▶ Exercise description
Among the records that follow, find the line with "(401, 107) none" and the line with "(340, 482) none". Set down those lines and all lines between them exactly, without adding anything.

▶ Detected change data
···

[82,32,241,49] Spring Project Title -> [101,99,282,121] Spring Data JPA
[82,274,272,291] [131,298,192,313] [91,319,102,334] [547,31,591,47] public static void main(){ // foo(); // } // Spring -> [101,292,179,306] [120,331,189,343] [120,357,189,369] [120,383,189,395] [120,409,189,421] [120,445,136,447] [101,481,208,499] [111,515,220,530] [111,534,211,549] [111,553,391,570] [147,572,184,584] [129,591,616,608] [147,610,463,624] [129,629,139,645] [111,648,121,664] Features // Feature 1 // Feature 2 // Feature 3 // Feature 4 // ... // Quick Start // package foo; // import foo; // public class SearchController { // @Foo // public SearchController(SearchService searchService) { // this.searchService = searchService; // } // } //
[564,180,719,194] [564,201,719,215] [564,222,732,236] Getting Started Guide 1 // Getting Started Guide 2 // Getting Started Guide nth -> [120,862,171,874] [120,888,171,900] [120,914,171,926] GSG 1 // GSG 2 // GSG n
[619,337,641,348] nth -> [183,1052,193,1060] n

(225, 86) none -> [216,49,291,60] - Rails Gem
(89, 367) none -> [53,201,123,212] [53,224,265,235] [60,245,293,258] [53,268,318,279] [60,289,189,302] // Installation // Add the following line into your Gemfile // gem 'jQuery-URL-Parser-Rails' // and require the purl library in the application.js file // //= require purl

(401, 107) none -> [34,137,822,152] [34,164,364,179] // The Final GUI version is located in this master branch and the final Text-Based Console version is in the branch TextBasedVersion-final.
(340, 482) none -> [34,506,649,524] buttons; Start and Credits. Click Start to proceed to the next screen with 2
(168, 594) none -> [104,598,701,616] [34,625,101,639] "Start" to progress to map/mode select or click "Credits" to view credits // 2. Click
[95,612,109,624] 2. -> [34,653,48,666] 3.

···

▶ Task solution
(401, 107) none -> [34,137,822,152] [34,164,364,179] // The Final GUI version is located in this master branch and the final Text-Based Console version is in the branch TextBasedVersion-final.
(340, 482) none -> [34,506,649,524] buttons; Start and Credits. Click Start to proceed to the next screen with 2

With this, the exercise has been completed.